_What is being asked_
Look for "Azure" in each line of the entries, and return the matching lines.

_Data provided_

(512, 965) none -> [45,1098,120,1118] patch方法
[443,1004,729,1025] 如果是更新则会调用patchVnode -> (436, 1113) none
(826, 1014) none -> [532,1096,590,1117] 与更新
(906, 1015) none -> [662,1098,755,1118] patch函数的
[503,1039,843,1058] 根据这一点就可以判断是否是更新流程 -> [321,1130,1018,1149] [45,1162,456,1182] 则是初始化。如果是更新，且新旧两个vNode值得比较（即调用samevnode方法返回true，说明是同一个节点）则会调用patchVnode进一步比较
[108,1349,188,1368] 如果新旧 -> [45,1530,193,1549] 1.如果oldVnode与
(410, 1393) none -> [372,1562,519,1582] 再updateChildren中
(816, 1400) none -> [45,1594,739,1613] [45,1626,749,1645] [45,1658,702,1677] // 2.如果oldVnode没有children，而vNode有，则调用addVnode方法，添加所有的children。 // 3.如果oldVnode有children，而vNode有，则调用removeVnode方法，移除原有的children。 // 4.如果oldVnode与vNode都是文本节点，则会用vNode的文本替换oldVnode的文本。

---

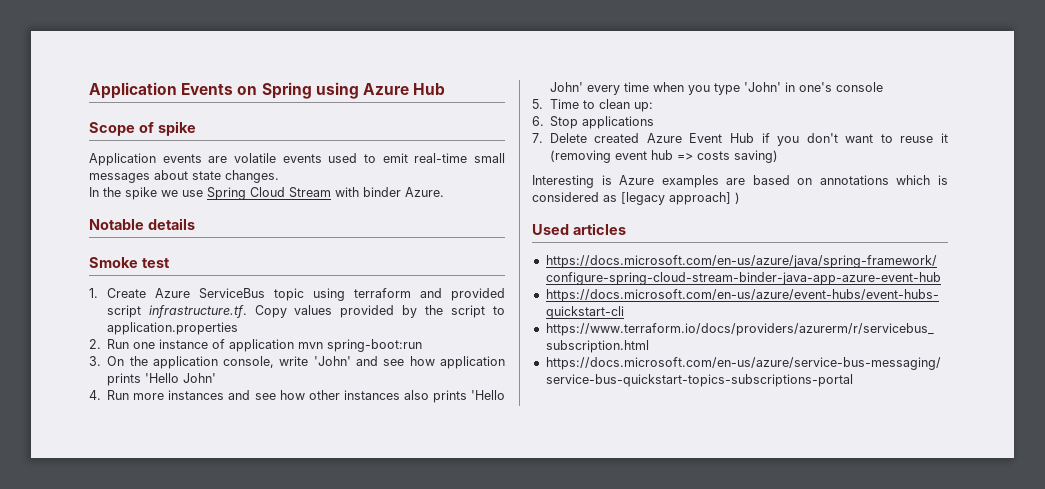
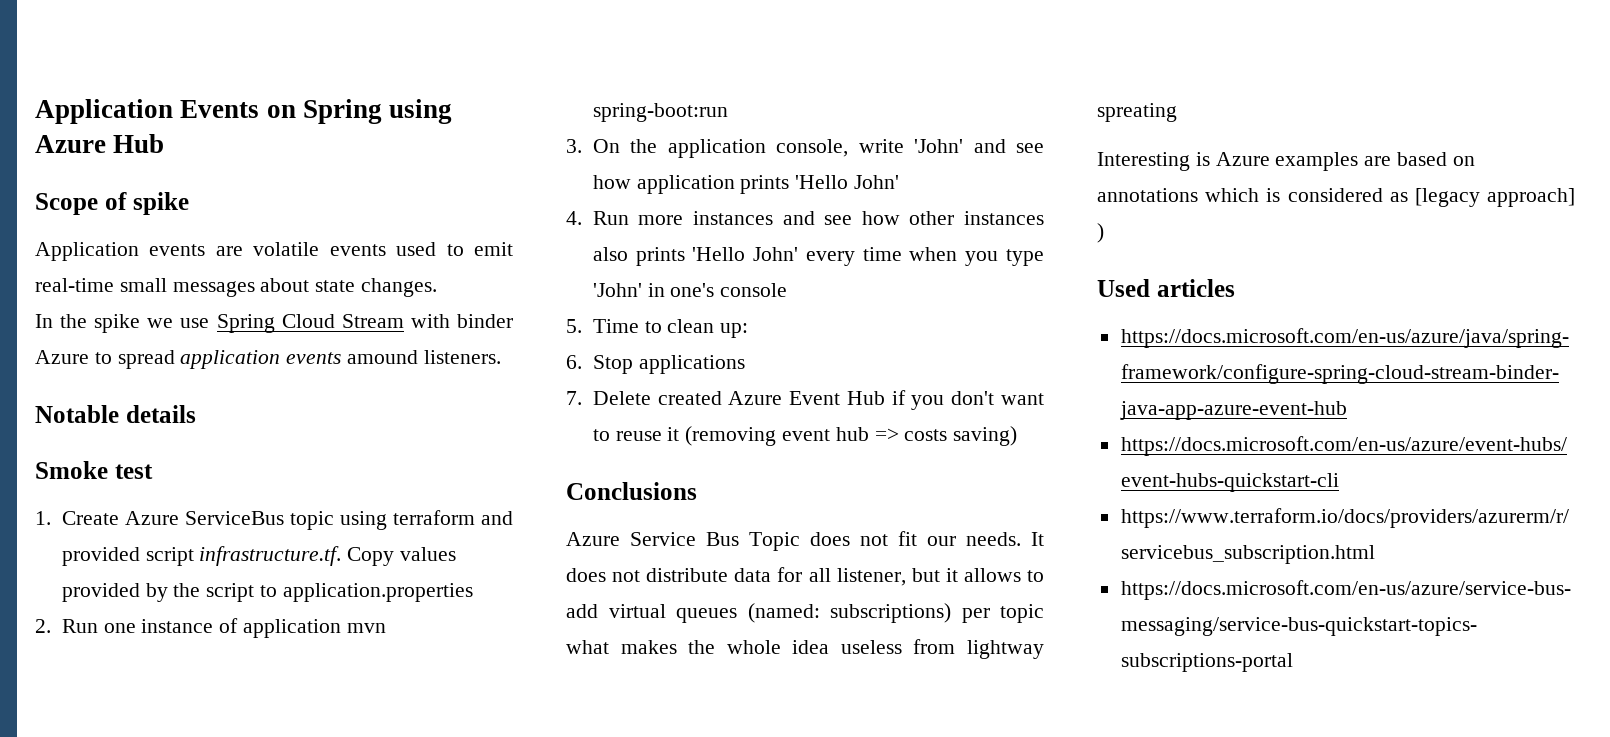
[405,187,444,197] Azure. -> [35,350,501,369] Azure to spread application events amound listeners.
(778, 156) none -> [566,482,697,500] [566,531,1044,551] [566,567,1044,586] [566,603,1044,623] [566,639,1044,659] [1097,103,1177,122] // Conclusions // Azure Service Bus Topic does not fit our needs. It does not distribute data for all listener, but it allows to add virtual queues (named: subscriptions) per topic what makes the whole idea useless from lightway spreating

_Result_
[405,187,444,197] Azure. -> [35,350,501,369] Azure to spread application events amound listeners.
(778, 156) none -> [566,482,697,500] [566,531,1044,551] [566,567,1044,586] [566,603,1044,623] [566,639,1044,659] [1097,103,1177,122] // Conclusions // Azure Service Bus Topic does not fit our needs. It does not distribute data for all listener, but it allows to add virtual queues (named: subscriptions) per topic what makes the whole idea useless from lightway spreating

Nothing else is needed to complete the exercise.